II

Currite ducentes subtemina, currite, fusi. (CAT)

Anxieusement, le roi et la reine interrogèrent sur l’arrêt qui frappait la princesse au berceau toutes les personnes de savoir et de sens, notamment M. Gerberoy, secrétaire perpétuel de l’Académie des sciences, et le docteur Gastinel, accoucheur de la reine.

– Monsieur Gerberoy, demanda Satine, peut-on bien dormir cent ans ?

– Madame, répondit l’académicien, nous avons des exemples de sommeils plus ou moins longs, dont je puis citer quelques-uns à Votre Majesté. Épiménide de Cnossos naquit des amours d’un mortel et d’une nymphe. Étant encore enfant, il fut envoyé par Dosiadès, son père, garder les troupeaux dans la montagne. Quand les ardeurs de midi embrasèrent la terre, il se coucha dans une grotte obscure et fraîche et s’y endormit d’un sommeil qui dura cinquante-sept ans. Il étudia les vertus des plantes et mourut à cent cinquante quatre ans, selon les uns, à deux cent quatre-vingt dix-neuf, selon les autres.

« L’histoire des sept dormants d’Éphèse est rapportée par Théodore et Rufin dans un écrit scellé de deux sceaux d’argent. En voici les principaux faits, rapidement exposés. L’an 25, après Jésus-Christ, sept officiers de l’empereur Decius, qui avaient embrassé la religion chrétienne, distribuèrent leurs biens aux pauvres, se réfugièrent sur le mont Célion et s’endormirent tous les sept dans une caverne. Sous le règne de Théodore, l’évêque d’Éphèse les y trouva brillants comme des roses. Ils avaient dormi cent quarante-quatre ans.

« Frédéric Barberousse dort encore. Dans une crypte, sous les ruines d’un château, au milieu d’une épaisse forêt, il est assis devant une table dont sa barbe fait sept fois le tour. Il se réveillera pour chasser les corbeaux qui croassent autour de la montagne.

« Voilà, madame, les plus grands dormeurs dont l’histoire ait gardé le souvenir.

– Ce sont là des exceptions, répliqua la reine. Vous, monsieur Gastinel, qui pratiquez la médecine, Avez-vous vu des personnes dormir cent ans ?

– Madame, répondit l’accoucheur, je n’en ai pas vu précisément et je ne pense pas en voir jamais ; mais j’ai observé des cas curieux de léthargie que je puis, si elle le désire, porter à la connaissance de votre Majesté. Il y a dix ans, une demoiselle Jeanne Caillou, reçue à l’Hôtel Dieu, y dormit six années consécutives. J’ai moi-même observé la fille Léonide Montauciel, qui s’endormit le jour de Pâques de l’an 61 pour ne s’éveiller qu’au jour de Pâques de l’année suivante.

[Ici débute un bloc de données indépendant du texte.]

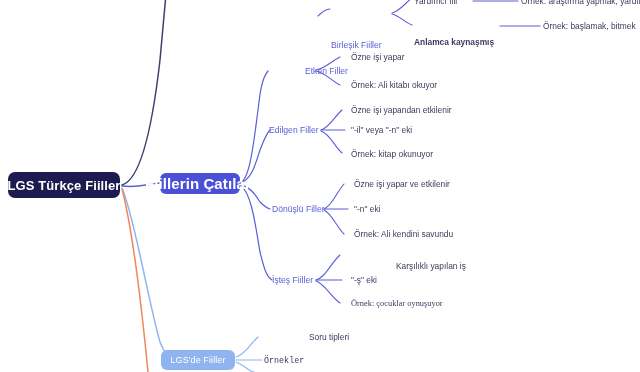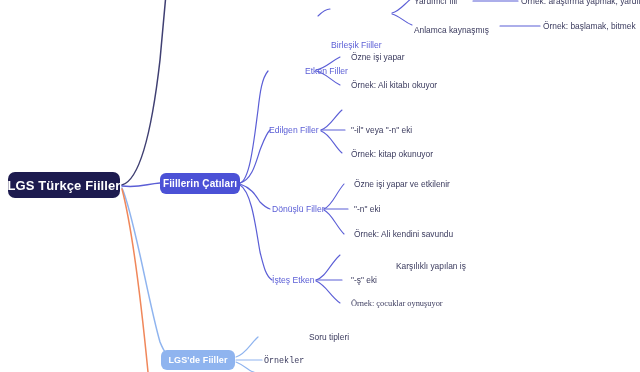--- a/index.html
+++ b/index.html
@@ -152,7 +152,7 @@
     <span>Örnek: araştırma yapmak, yardım etmek</span>
   </div>
 
-  <div class="node leaf" style="left:414px; top:25px;">
+  <div class="node leaf" style="left:414px; top:37px;font-weight:bold;">
     <span>Anlamca kaynaşmış</span>
   </div>
   <div class="node leaf" style="left:543px; top:21px;">

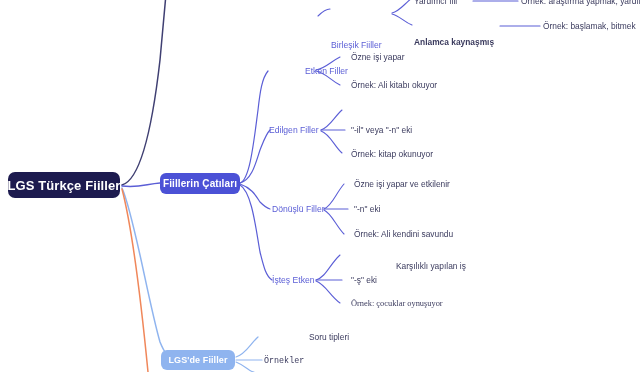--- a/index.html
+++ b/index.html
@@ -172,6 +172,9 @@
   <div class="node sub" style="left:269px; top:125px;">
     <span>Edilgen Filler</span>
   </div>
+  <div class="node leaf" style="left:351px; top:105px;">
+    <span>Özne işi yapandan etkilenir</span>
+  </div>
   <div class="node leaf" style="left:351px; top:125px;">
     <span>"-il" veya "-n" eki</span>
   </div>

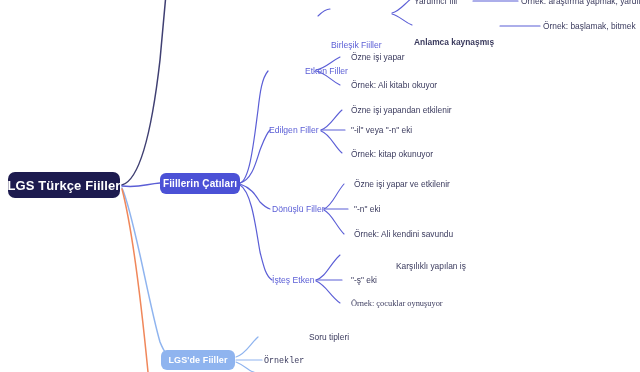--- a/index.html
+++ b/index.html
@@ -56,7 +56,7 @@
     height: 21px;
     background: #4b51d6;
     border-radius: 6px;
-    font-size: 10px;
+    font-size: 15px;
     font-weight: 700;
   }
   .pill-lgs {

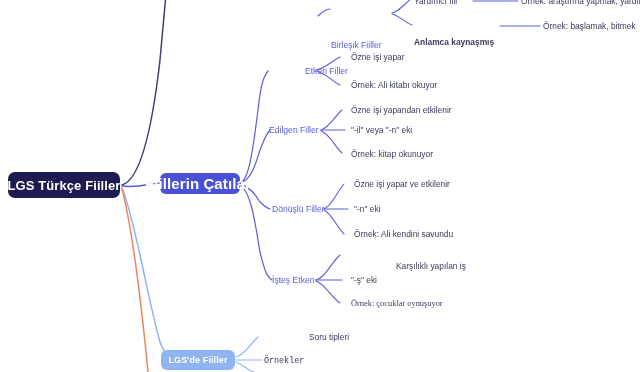--- a/index.html
+++ b/index.html
@@ -196,7 +196,7 @@
   </div>
 
   <div class="node sub" style="left:272px; top:275px;">
-    <span>İşteş Etken</span>
+    <span>İşteş Fiiller</span>
   </div>
   <div class="node leaf" style="left:351px; top:261px;margin-left:45px;">
     <span>Karşılıklı yapılan iş</span>

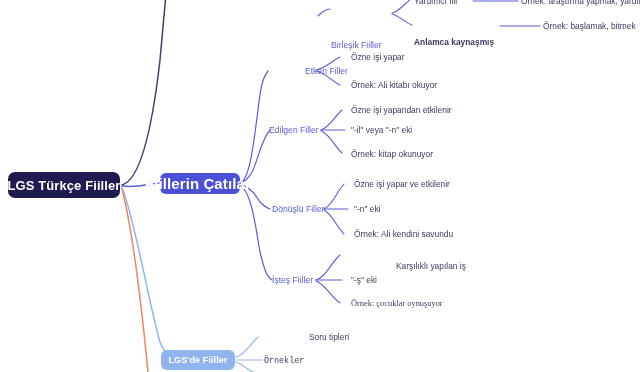--- a/index.html
+++ b/index.html
@@ -67,7 +67,7 @@
     background: #8fb4ef;
     border-radius: 6px;
     font-size: 9px;
-    font-weight: 700;
+    font-weight: 400;
   }
   
   .sub {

– Monsieur Gastinel, demanda le roi, la pointe d’un fuseau peut-elle causer une blessure qui fasse dormir cent ans ?

– Sire, ce n’est pas probable, répondit M. Gastinel, mais dans le domaine de la pathologie, nous ne pouvons jamais dire avec assurance : « Cela sera, cela ne sera pas. »

– On peut citer, dit M. Gerberoy, Brunhild, qui, piquée par une épine, s endormit et fut réveillée par Sigurd.

– Il y a aussi Guenillon, dit madame la duchesse de Cicogne, première dame de la reine.

Et elle fredonna :

Il m’envoya-t au bois

Pour cueillir la nouzille.

Le bois était trop haut,

La belle trop petite.

Le bois était trop haut,

La belle trop petite.

Elle se mit en main

Une tant verte épine.

Elle se mit en main

Une tant verte épine.

A la douleur du doigt

La belle s’est endormie

– A quoi pensez-vous, Cicogne, dit la reine ? Vous chantez ?

– Que Votre Majesté me pardonne, répondit la duchesse. C’est pour conjurer le sort.

Le roi fit publier un édit par lequel il défendait a toutes personnes de filer au fuseau ni d’avoir des fuseaux chez soi sous peine de mort. Chacun obéit. On disait encore dans les campagnes « Le fuseau doit suivre le hoyau », mais c’était par habitude, les fuseaux avaient couru.